Zealandia Eighth Continent:
Though there is no specific definition for a land mass to be called a continent, the terrain encompassing New Zealand & New Caledonia fulfils the criteria and possesses the following characteristics required to be given the status of a continent by convention:
- Elevation above the sea level
- Distinctive geology
- Well defined area
- Crust much thicker than that found on ocean floor.
Zealandia Eighth Continent - The above Zealandia map shows where the scientists were heading to get samples for evaluation.. Credit: IODP
An American geophysicist & oceanographer Mr. Bruce Peter Luyendyk proposed to the land mass the name and concept of Zealandia. The title Zealandia seems clearly to have been coined in view of the large portion of the land occupied by the entire New Zealand. Though New Caledonia also occupies a significant portion, its area is much smaller compared to that of New Zealand. Due to the predominant geographical occupancy of New Zealand, scientists have shown inclination to christen the newly discovered land mass as Zealandia.
Inspite of the fact that the total land mass of Zealandia is more than half the size of Australia, most of its land mass (about 93%) lies submerged in ocean waters and a mere 7% of it is above the sea level. However, most of the terrestrial land accounts for more than the double the size of New Zealand. New Caledonia, a collection of islands under the governance of France, with its capital as Noumea, finds its place in the northern tip of Zealandia.
Recommended to read: Our Previous Post discussed on the identification of Zealandia : The Eighth Continent.
A team of 32 scientists from 12 countries embarked on a nine week voyage in South Pacific Ocean to study the nature and extent of Zealandia. The first extensive study of the region taken was up by IODP (International Ocean Discovery Programme) at Texas and A&M University aboard the research vessel JOIDES Revolution. Their work revealed that Zealandia might have existed much closer to the land level than previously thought, giving ample opportunity to flora & fauna to spread between continents.
The visible terrestrial part of Zealandia above the sea level has Tasman Sea to its left and Pacific Ocean to the right in the world map. The western ridge is noted to be hundreds of miles off Australia’s sea coast.
Mr. Gerald Dickens, Co-chief Scientist of the expedition of Rice University in Houston, Texas held that the fossils newly discovered proved that Zealandia was not always as deep beneath the waves, as it is seen today. Submergence of most of the land mass has been mainly attributed to natural catastrophic upheavals like earthquakes, volcanic eruptions. More than 8000 specimens were studied and several hundred fossils were identified which formed a reliable basis for believing that terrestrial life existed above the sea level for several centuries before the occurrence of massive inundation.

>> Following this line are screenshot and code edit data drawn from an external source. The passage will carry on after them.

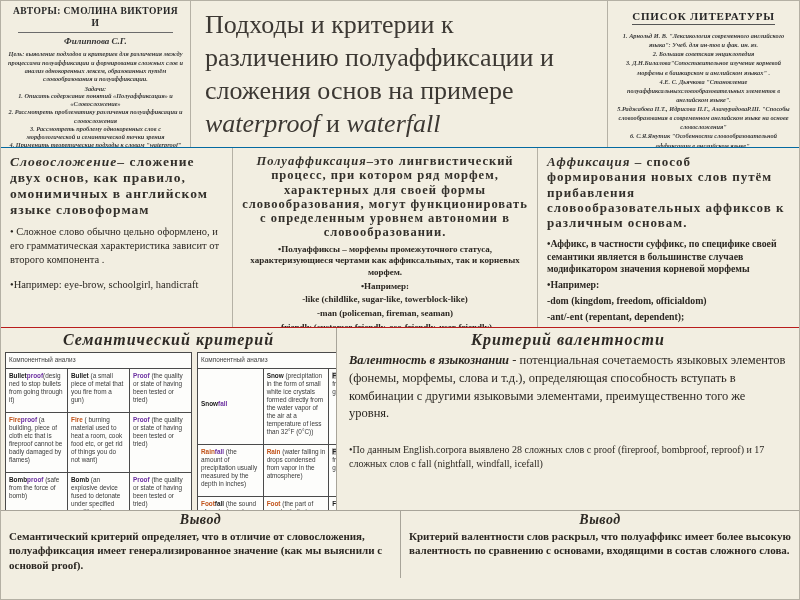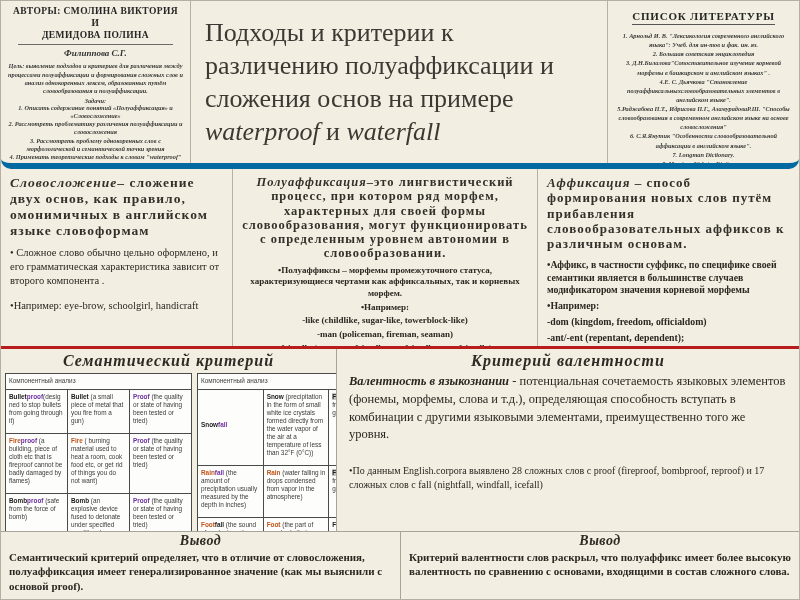"АВТОРЫ: СМОЛИНА ВИКТОРИЯ" .top { border-bottom: 6px solid #0369a1 -> 1px solid #0369a1; border-radius: 10px -> none; height: 168px -> 147px }
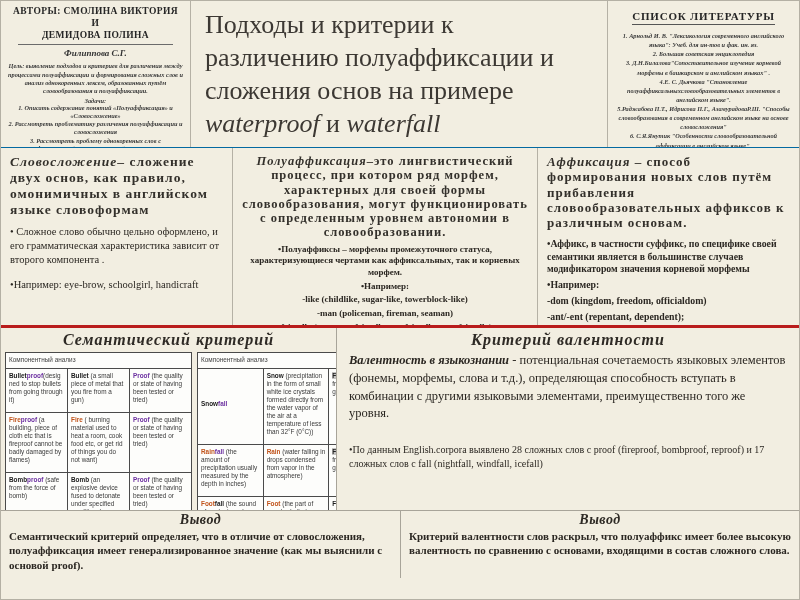"ДЕМИДОВА ПОЛИНА" div { html: <div>ДЕМИДОВА ПОЛИНА</div> -> none }
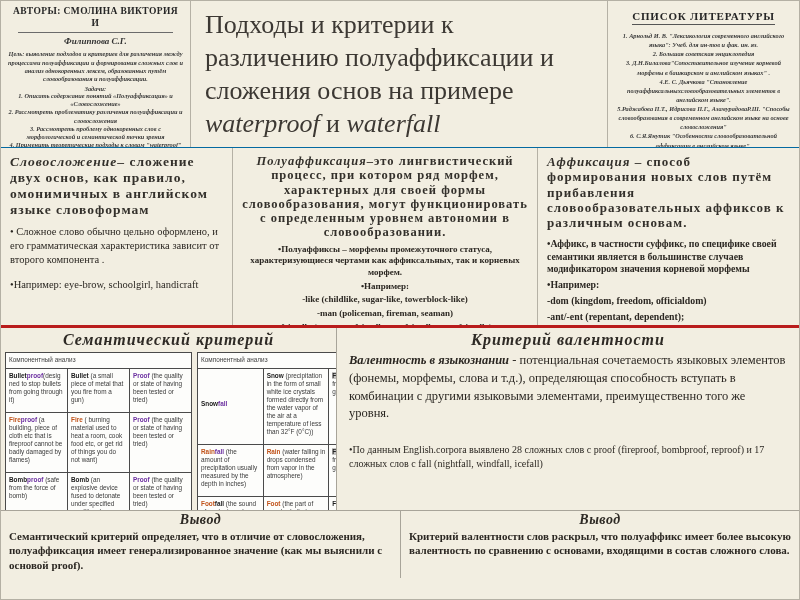"Словосложение– сложение двух основ, как" .middle { border-bottom: 3px solid #b91c1c -> 1px solid #b91c1c }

Zealandia Eighth Continent - the research vessel JOIDES Resolution used by the team of scientists. Credit: IODP
The enormous geographical changes caused by vagaries of nature over a period of millennia are absolutely unpredictable. What was once remained as a colossal gargantuan continent, which we called it Gondwana, was split into large fragments 100 million years ago and further divided into Australia and the newly discovered Zealandia about 85 million years back. It is certainly a matter of excitement for scientists and enthusiastic people that the microshells of thousands of organisms, fossils, several soil samples collected from the randomly selected places covering almost the entire extensive area in the sea bed of Zealandia became the basis for better understanding of evolution and transformation of life forms on earth over extremely lengthy spans of millennia.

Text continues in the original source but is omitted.